Could you give back exactly the lines below from the one with "have entered an" through the one with "-- dark orange", without a single picture?
-- RECORDS TO USE follows --
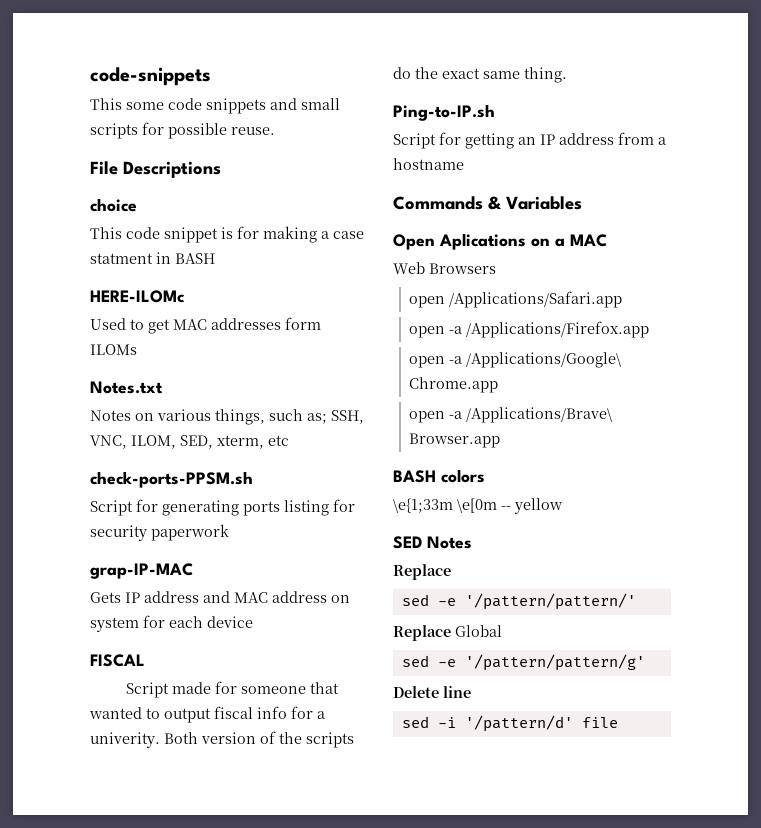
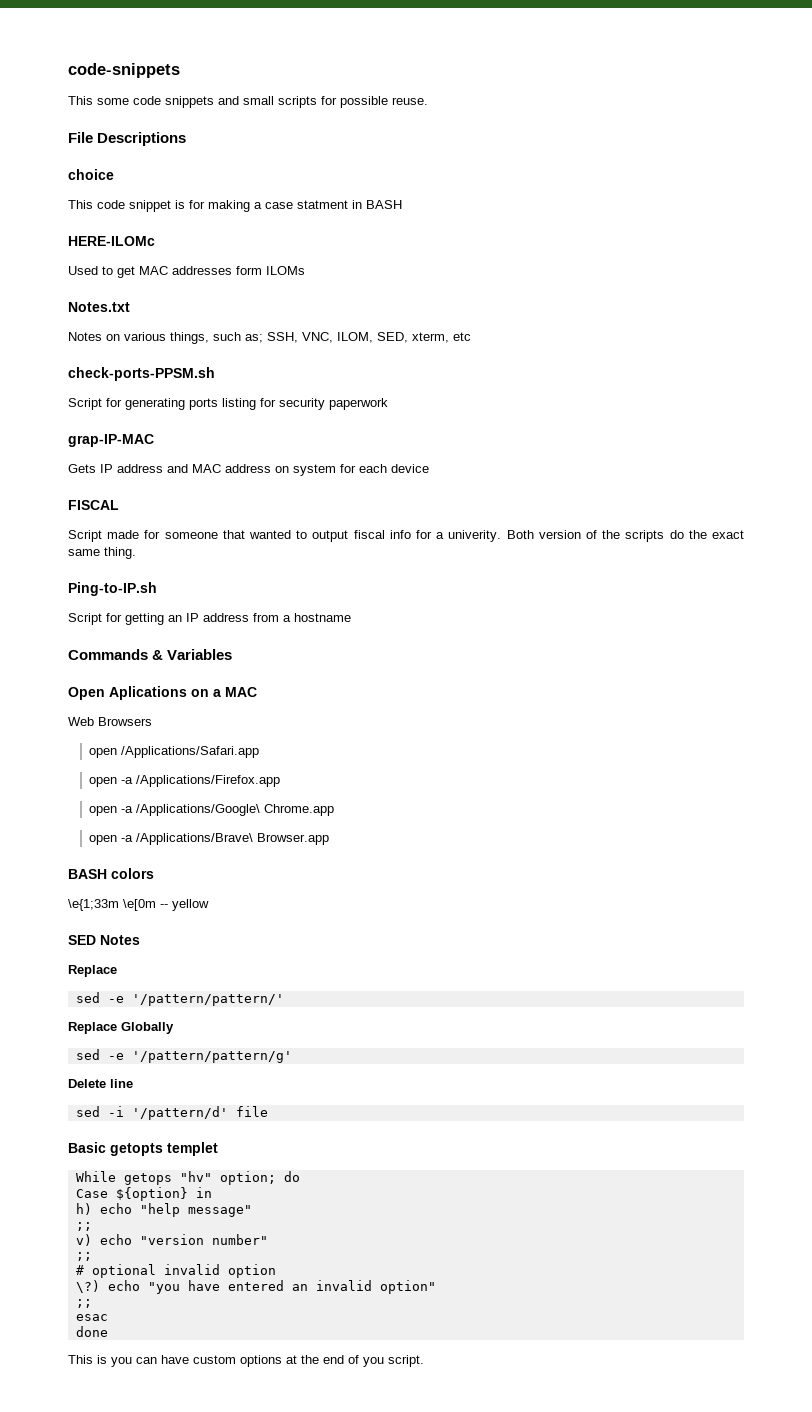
- Replace Global
+ Replace Globally
+ Basic getopts templet
+ While getops "hv" option; do
+ Case ${option} in
+ h) echo "help message"
+ ;;
+ v) echo "version number"
+ ;;
+ # optional invalid option
+ \?) echo "you have entered an invalid option"
+ ;;
+ esac
+ done
+ This is you can have custom options at the end of you script.

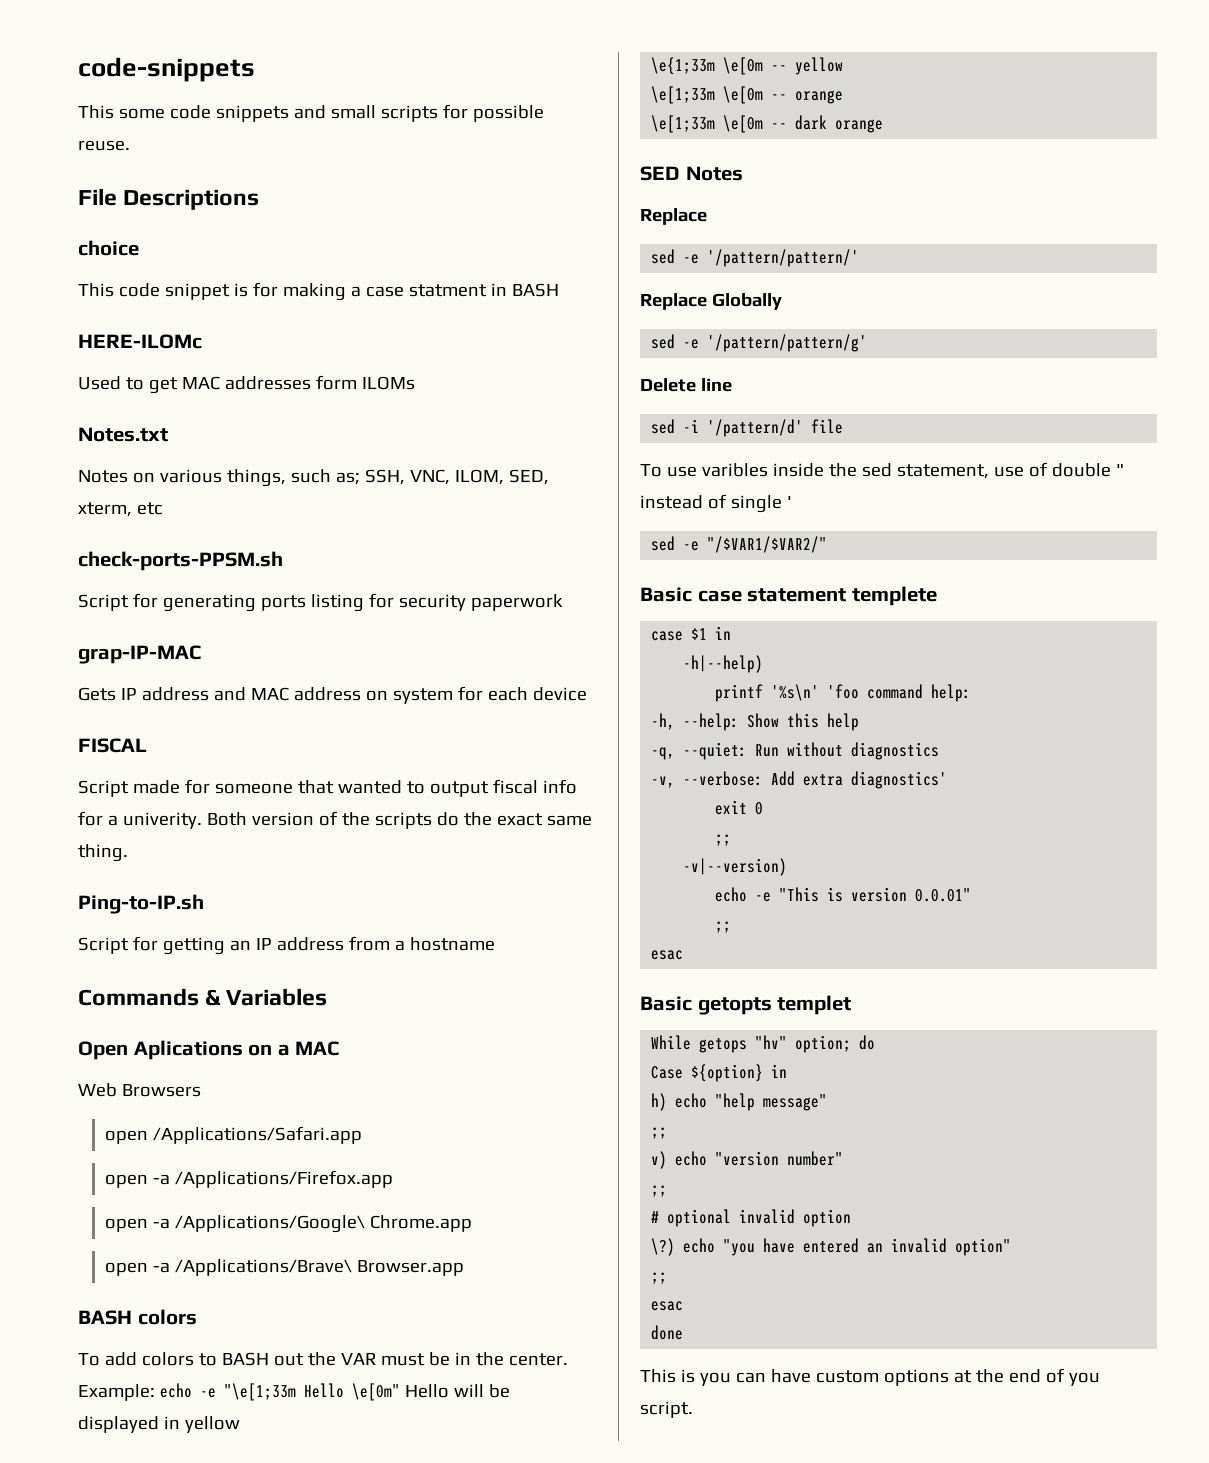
+ To add colors to BASH out the VAR must be in the center. Example: echo -e "\e[1;33m Hello \e[0m" Hello will be displayed in yellow
  \e{1;33m \e[0m -- yellow
+ \e[1;33m \e[0m -- orange
+ \e[1;33m \e[0m -- dark orange
+ To use varibles inside the sed statement, use of double " instead of single '
+ sed -e "/$VAR1/$VAR2/"
+ Basic case statement templete
+ case $1 in
+ -h|--help)
+ printf '%s\n' 'foo command help:
+ -h, --help: Show this help
+ -q, --quiet: Run without diagnostics
+ -v, --verbose: Add extra diagnostics'
+ exit 0
+ ;;
+ -v|--version)
+ echo -e "This is version 0.0.01"
+ ;;
+ esac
-- RECORDS TO USE concluded --
• RESPONSE BOX:
+ \?) echo "you have entered an invalid option"
+ ;;
+ esac
+ done
+ This is you can have custom options at the end of you script.

+ To add colors to BASH out the VAR must be in the center. Example: echo -e "\e[1;33m Hello \e[0m" Hello will be displayed in yellow
  \e{1;33m \e[0m -- yellow
+ \e[1;33m \e[0m -- orange
+ \e[1;33m \e[0m -- dark orange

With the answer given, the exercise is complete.